[Mono-dev] High threadpool CPU usage
cswiedler at trionworlds.com
Fri May 27 18:04:18 UTC 2016
Thanks. I’ll try to use the profiler, but this problem doesn’t happen at startup, and running the application under profiling for eight hours is probably infeasible.
I see that at one point mono support signal-based enabling/disabling of the profiler, like how SIGUSR2 toggles the trace mechanism on and off. Is that sort of functionality ever going to be re-added? Currently there’s the heapshot option via the TCP listener, perhaps there could be enable/disable commands via that mechanism?

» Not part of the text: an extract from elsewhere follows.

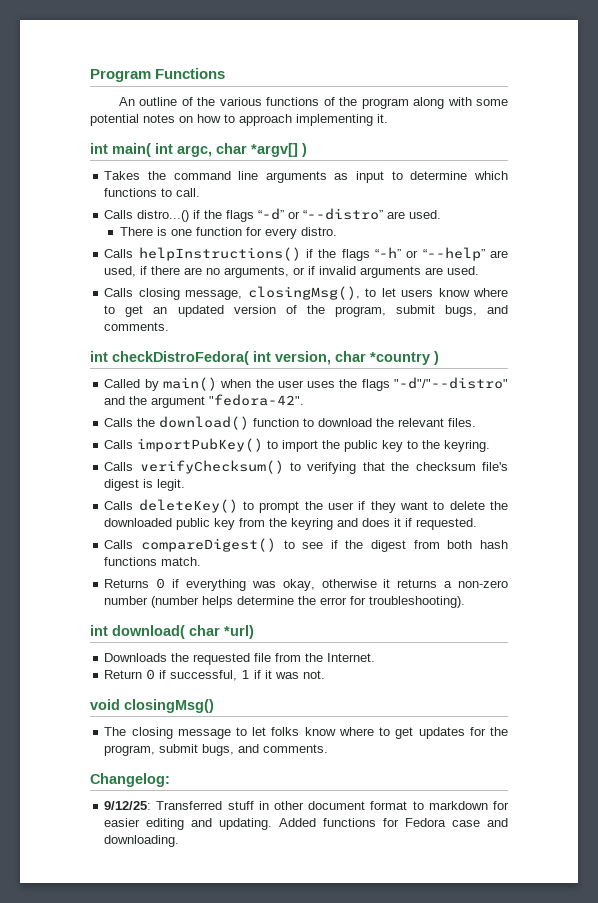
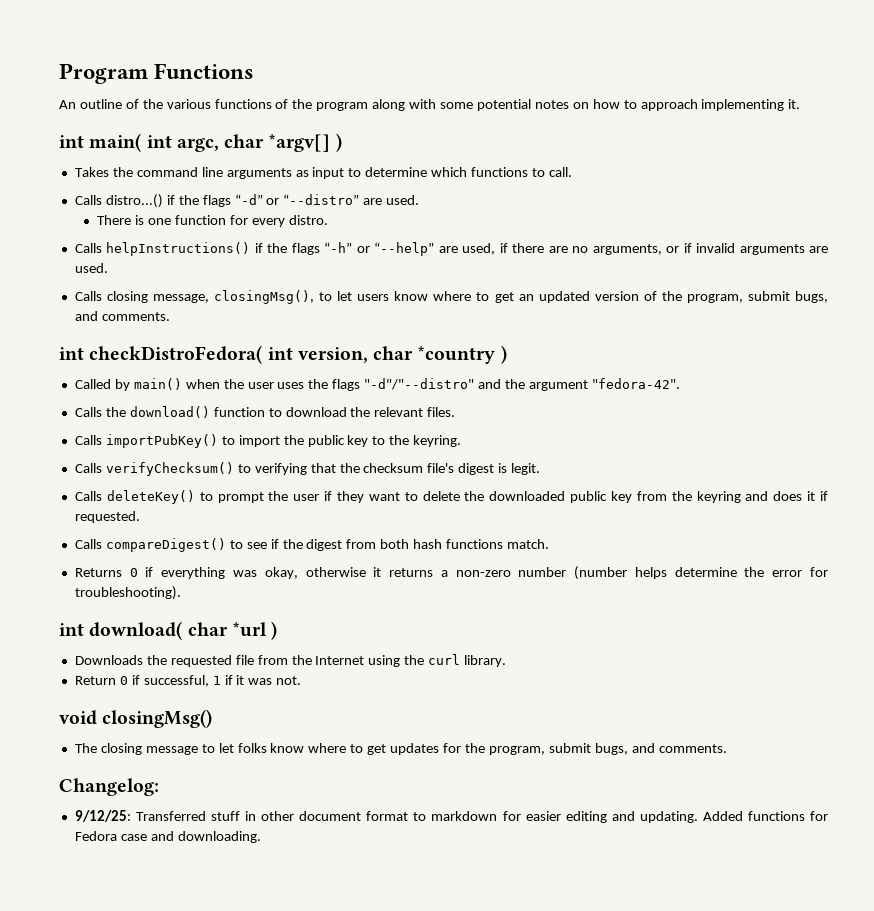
- int download( char *url)
+ int download( char *url )
- Downloads the requested file from the Internet.
+ Downloads the requested file from the Internet using the curl library.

From: Ludovic Henry [mailto:ludovic at xamarin.com]
Sent: Friday, May 27, 2016 1:27 AM
To: Chris Swiedler <cswiedler at trionworlds.com>; mono-devel-list <mono-devel-list at lists.ximian.com>
Subject: Re: [Mono-dev] High threadpool CPU usage
The signal handler you are seeing is the GC signalling every thread to suspend them. So yes you are right, that's the sgen collector stopping the world.
To track down the large number of allocation, I would encourage you to try the log profiler (documentation: http://www.mono-project.com/docs/debug+profile/profile/profiler/ ). That should give you some more insights in where the allocations are coming from.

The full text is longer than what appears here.